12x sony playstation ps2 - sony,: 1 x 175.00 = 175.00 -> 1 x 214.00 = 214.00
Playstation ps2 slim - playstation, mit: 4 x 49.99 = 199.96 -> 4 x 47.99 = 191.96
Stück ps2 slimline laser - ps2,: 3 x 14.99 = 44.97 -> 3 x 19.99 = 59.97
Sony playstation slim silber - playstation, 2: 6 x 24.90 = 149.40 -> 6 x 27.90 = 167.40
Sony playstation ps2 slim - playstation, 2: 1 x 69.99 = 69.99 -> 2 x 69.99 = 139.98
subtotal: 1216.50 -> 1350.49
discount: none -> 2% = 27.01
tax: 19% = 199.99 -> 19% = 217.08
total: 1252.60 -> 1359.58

★ ★ ★ ★

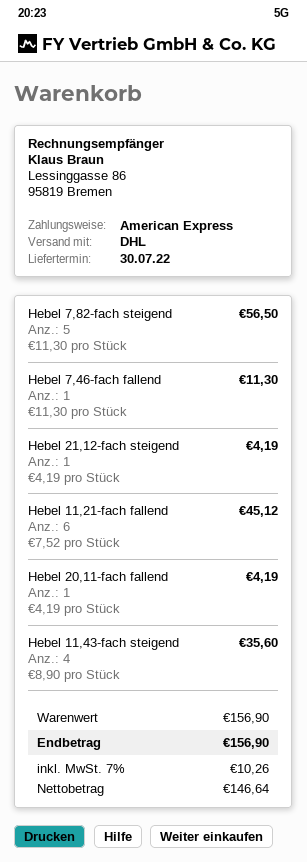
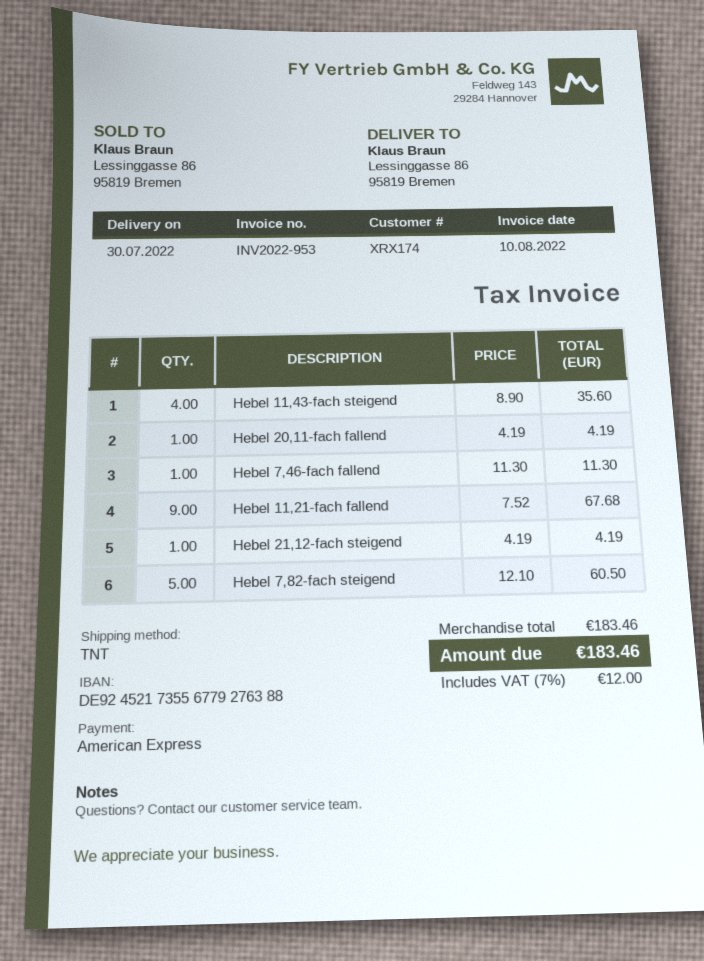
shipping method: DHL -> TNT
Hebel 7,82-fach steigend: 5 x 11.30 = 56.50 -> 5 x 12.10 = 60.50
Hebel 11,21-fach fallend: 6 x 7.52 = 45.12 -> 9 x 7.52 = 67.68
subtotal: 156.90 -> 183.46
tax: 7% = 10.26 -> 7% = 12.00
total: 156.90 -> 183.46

★ ★ ★ ★

» **TASK ITEM**
Go back to the listing above. Copy word for word the lines from the one with "Sony playstation ps2 slim" through the one with "total: 1252.60 -> 1359.58", and nothing more.

» **FINISHED EXERCISE**
Sony playstation ps2 slim - playstation, 2: 1 x 69.99 = 69.99 -> 2 x 69.99 = 139.98
subtotal: 1216.50 -> 1350.49
discount: none -> 2% = 27.01
tax: 19% = 199.99 -> 19% = 217.08
total: 1252.60 -> 1359.58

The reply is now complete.